Employers: Adhere to the ILO's Maternity Protection Convention; e.g. offer and enable mothers adequate time and breastfeeding friendly spaces including private areas to breastfeed or pump and safe storage for expressed breastmilk.
Community
Community Leaders: Education sector reinforces continued breastfeeding as a norm and supports adolescent girls and women who are breastfeeding while in school.
Community Leaders: [sub-national, local, and community level] Support community-level implementation of policies that protect and promote continued breastfeeding.
Religious Leaders: Promote continued breastfeeding and family support for mothers through actions and guidance.
Household
Family Members: Especially fathers, grandmothers, and other caretakers, encourage and support mothers to continue breastfeeding (help with chores as needed and ensure a nutritious diet for the mother, don't offer or buy breastmilk substitutes).

POSSIBLE PROGRAM STRATEGIES

What strategies will best focus our efforts based on this analysis?

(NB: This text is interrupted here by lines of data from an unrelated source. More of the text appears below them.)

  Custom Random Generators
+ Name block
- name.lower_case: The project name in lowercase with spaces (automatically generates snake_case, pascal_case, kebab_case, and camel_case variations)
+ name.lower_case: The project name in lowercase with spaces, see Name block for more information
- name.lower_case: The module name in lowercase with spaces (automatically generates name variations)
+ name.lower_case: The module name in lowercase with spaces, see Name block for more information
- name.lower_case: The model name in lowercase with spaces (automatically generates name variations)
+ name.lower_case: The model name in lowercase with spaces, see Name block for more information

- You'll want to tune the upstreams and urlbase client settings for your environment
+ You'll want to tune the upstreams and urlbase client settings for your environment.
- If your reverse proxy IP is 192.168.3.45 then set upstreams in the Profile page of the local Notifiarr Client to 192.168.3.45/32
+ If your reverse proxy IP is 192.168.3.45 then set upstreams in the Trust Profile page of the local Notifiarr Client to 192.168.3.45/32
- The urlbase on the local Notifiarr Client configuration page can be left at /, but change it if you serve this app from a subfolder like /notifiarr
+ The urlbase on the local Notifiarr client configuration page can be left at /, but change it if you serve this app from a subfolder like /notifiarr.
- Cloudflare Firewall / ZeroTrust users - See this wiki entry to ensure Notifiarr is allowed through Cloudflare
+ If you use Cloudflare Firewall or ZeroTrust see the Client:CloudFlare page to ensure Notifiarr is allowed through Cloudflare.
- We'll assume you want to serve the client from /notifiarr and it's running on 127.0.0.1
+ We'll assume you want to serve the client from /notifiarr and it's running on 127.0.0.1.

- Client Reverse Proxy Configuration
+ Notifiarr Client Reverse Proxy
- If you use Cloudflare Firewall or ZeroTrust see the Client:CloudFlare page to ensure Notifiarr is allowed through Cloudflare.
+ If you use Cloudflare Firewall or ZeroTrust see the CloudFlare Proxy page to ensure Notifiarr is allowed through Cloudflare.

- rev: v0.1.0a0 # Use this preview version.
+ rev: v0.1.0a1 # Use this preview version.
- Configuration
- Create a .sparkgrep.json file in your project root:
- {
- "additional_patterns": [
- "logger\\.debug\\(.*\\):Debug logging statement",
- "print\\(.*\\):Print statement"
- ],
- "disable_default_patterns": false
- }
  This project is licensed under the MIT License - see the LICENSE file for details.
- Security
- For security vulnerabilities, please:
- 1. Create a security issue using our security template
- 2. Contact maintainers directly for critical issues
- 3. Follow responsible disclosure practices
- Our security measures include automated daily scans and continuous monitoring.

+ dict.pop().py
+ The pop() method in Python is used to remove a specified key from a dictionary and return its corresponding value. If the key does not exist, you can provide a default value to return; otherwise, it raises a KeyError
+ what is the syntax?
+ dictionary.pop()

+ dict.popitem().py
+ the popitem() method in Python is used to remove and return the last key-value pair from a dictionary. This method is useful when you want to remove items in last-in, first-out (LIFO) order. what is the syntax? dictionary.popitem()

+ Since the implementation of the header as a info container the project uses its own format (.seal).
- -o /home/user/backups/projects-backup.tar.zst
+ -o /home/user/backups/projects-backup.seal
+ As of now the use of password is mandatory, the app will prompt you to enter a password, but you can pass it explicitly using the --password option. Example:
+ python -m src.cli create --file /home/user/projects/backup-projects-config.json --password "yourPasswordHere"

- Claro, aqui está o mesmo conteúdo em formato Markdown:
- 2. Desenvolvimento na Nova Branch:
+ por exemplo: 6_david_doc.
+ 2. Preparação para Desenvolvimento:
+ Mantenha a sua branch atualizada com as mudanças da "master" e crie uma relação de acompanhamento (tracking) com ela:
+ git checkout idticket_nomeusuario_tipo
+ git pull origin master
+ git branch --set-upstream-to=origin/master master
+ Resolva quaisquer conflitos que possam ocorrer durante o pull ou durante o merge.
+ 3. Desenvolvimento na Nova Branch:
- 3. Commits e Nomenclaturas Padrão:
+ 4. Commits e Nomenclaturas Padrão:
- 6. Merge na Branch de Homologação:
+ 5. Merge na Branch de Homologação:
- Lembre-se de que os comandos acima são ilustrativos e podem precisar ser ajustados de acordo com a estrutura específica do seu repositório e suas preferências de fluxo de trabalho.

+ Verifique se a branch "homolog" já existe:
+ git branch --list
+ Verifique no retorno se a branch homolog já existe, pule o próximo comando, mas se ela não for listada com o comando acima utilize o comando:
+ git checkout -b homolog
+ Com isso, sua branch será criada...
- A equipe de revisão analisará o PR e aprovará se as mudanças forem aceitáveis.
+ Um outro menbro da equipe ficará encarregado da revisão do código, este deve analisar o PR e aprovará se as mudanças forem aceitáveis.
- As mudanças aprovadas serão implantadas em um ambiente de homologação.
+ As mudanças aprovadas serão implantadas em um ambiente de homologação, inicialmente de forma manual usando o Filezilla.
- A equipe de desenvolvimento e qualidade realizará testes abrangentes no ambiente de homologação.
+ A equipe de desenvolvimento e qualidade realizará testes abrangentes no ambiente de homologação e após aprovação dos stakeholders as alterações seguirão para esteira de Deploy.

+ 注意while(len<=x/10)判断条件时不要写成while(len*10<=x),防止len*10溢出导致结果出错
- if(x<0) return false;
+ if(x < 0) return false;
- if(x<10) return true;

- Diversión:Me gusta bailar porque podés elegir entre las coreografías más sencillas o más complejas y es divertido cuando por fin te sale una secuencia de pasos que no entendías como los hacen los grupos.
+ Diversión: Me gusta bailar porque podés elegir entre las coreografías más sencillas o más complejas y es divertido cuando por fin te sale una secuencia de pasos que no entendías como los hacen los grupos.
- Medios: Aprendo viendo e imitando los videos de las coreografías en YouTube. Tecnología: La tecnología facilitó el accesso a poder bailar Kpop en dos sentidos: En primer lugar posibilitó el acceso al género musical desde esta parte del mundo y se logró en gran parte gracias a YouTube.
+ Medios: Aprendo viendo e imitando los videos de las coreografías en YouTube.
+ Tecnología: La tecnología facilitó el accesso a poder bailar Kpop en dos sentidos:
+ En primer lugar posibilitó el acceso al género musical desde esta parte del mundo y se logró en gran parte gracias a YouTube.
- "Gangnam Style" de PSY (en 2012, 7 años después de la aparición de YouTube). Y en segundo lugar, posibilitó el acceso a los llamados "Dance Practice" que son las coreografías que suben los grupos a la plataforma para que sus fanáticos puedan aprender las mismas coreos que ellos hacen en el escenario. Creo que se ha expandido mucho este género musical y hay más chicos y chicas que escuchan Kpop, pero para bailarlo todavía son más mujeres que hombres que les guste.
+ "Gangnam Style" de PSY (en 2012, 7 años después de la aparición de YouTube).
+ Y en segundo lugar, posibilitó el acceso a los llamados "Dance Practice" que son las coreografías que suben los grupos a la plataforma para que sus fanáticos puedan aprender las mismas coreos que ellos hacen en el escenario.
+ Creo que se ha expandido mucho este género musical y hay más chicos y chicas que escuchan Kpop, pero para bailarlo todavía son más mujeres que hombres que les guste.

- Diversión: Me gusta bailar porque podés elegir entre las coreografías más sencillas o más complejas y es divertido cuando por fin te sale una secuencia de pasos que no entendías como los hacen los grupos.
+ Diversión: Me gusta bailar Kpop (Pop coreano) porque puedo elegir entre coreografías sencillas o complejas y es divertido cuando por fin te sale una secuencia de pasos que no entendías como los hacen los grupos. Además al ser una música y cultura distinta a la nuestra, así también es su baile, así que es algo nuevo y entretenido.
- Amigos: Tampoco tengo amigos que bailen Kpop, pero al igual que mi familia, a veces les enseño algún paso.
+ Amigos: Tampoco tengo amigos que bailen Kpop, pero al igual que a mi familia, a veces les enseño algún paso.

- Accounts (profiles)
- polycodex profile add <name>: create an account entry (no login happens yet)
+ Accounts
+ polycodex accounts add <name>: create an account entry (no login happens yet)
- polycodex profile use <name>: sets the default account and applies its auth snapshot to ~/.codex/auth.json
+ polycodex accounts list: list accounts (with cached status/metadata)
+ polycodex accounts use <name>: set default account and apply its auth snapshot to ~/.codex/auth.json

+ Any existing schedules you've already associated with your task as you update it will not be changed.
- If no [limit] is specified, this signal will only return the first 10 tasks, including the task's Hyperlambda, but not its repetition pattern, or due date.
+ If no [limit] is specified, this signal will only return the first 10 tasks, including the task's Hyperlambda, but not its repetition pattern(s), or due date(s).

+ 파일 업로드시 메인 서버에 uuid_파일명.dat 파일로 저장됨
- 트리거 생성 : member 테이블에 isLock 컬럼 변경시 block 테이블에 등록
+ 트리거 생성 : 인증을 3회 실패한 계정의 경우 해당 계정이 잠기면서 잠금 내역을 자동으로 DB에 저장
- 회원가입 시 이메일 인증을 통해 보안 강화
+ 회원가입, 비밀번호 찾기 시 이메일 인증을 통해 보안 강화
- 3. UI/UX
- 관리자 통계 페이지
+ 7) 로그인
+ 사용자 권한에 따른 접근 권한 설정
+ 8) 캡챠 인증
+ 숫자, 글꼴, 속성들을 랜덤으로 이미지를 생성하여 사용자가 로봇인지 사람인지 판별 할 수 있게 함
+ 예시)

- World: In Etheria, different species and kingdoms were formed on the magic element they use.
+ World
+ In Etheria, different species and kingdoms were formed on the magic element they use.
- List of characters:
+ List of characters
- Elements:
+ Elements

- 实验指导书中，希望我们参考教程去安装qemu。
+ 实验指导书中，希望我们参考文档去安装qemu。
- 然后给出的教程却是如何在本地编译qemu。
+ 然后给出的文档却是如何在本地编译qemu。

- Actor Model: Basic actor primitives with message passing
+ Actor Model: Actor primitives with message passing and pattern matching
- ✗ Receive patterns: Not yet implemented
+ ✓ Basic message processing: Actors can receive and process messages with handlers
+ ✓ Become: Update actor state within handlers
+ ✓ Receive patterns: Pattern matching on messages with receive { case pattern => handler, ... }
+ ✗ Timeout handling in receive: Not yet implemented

Strategy requires Communication Support

Enabling Environment
Partnerships and Networks: Advocate to promote, support, and protect continued breastfeeding, establishing continued breastfeeding as the norm.
Partnerships and Networks: Create structured policy framework supportive of continued breastfeeding, including maternity protection regulations and the enactment and enforcement of the BMS code.
Systems, Products and Services
Infrastructure: Ensure appropriate spaces for breastfeeding and expressing breastmilk are available in workplaces and communities.
Products and Technology: Ensure products and technologies are available to protect, promote, and support breastfeeding (e.g. pumps and spaces to store expressed breastmilk).
Quality Improvement: Enable facility and community-based providers with the right tools and sufficient training to provide high quality services and counseling on breastfeeding and lactation management.
Demand and Use
Communication: Discuss importance of continued breastfeeding and work through barriers to successfully continue breastfeeding until at least 2 years of age (e.g., as part of well child visits).
Collective Engagement: Engage men and extended family members to support women to continue breastfeeding.
Skills Building: Ensure availability of high quality support (e.g., lactation consultants, peer educators, nurses) to provide one-on-one skills transfer to help breastfeeding mothers work through challenges.